Plavin: The first priority is, if we can, to finally get folks to understand that airports are actually businesses, and it's time to stop making them walk around with a tin cup in their hands — whether it's to the Feds for AIP or PFCs or LOIs. It's a construct that's left over from regulation days, and it's hard to convince people of that. In an era when deregulation and privatization are fashionable, the notion of regularly increasing the regulations being laid on top of airports is fundamentally wrong. It puts the brakes on what could be an even more rapidly growing sector of the economy.

AB: Do you have any particular thoughts on the pilot program FAA is currently examining related to the privatization of airports?

Plavin: I guess I have two reactions to it. One, I don't think it's going to prove anything one way or another. It's not really a pilot program, because it doesn't really fundamentally change how airports are financed or run. Second, the only reason it's different and why anyone is paying attention to it, is because it's waived the one principle that we all think is important and that is you shouldn't be allowed to divert revenue.

I see the privatization program as basically a bribe to local officials to allow them to put a public asset in private hands. The way it's bribing them is by saying, even though in every other case we would never allow this, we're going to allow you to long-term lease or sell off your property, and then you can take the profits to use however you want to use it.

My sense of privatization is that there are situations and places where it makes sense, and we ought to make it possible to make it happen.
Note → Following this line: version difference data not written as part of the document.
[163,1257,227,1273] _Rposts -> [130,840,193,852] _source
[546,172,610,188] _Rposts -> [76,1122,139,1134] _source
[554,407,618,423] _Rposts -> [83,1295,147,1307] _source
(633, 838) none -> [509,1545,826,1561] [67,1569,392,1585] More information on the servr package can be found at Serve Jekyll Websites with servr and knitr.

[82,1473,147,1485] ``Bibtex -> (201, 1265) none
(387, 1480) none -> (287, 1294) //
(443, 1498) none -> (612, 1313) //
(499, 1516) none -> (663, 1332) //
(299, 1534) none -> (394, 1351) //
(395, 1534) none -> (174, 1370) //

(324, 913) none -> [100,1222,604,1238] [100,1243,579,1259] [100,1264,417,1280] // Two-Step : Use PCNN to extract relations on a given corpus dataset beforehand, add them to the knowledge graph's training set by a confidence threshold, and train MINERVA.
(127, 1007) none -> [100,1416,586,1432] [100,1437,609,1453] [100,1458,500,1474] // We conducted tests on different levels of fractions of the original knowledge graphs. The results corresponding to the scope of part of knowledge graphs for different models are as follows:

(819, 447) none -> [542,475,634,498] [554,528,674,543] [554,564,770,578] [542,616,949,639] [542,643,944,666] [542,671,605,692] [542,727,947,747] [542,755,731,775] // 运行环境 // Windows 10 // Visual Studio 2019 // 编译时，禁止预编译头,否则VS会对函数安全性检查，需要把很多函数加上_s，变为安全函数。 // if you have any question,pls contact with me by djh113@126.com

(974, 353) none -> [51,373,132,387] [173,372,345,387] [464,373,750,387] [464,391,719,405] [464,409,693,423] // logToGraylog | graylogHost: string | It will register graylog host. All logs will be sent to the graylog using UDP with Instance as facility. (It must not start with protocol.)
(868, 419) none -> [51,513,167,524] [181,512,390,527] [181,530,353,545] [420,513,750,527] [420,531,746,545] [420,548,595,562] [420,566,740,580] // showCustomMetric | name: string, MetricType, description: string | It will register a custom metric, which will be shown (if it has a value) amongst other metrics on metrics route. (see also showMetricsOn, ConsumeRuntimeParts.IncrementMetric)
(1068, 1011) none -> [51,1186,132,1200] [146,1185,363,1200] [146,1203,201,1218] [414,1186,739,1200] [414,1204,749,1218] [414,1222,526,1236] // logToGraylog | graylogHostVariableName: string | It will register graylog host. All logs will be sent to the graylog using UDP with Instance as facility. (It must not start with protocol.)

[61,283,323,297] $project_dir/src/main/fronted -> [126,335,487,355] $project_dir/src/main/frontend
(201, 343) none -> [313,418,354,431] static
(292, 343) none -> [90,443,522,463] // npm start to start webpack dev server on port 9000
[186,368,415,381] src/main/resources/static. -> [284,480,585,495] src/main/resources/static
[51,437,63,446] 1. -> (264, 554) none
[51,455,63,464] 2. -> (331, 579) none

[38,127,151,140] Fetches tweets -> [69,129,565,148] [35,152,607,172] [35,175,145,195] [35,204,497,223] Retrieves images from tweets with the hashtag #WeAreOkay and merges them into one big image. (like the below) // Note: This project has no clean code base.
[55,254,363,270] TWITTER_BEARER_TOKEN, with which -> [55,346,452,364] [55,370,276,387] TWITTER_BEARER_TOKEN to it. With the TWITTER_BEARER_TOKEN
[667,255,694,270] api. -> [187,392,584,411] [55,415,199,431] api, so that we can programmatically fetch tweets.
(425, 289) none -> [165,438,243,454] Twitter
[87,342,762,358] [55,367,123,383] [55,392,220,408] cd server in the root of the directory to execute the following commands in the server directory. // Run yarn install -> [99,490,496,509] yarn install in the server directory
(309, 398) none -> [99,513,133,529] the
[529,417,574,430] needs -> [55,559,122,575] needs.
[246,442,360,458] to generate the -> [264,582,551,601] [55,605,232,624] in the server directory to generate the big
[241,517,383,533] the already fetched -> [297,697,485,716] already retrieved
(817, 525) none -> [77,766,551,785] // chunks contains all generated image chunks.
The question ought to be: Are there some things that the private sector does better, and, if there are, should we figure out a way to allow that to happen?

The notion that privatization is a panacea is a problem.

AB: Do we ever get to the point of actually selling an airport outright?

Plavin: I guess I'm not really sure why somebody needs to sell an airport.

The Canadians did a version in which they, in effect, have taken something that was run by the federal government (i.e., the airports) and created independent local companies. The only thing that makes them not fully private is they don't have equity or shareholders. They function as if they were private companies, but they're not for profit, so that means when they do earn net income they have to put it back into the company. I think it's a good model that would work well in the United States, and in some ways a more useful model than the notion of just selling off airports.

Ultimately, the public still has an interest in the airport and what happens to it. You want to make sure that the investment gets made and that it's being managed in the business interests of the community.

AB: One of the interesting things about the Canadian exercise is that, by way of the transfer, there is a justification process taking place for each airport in the system.

Plavin: Absolutely.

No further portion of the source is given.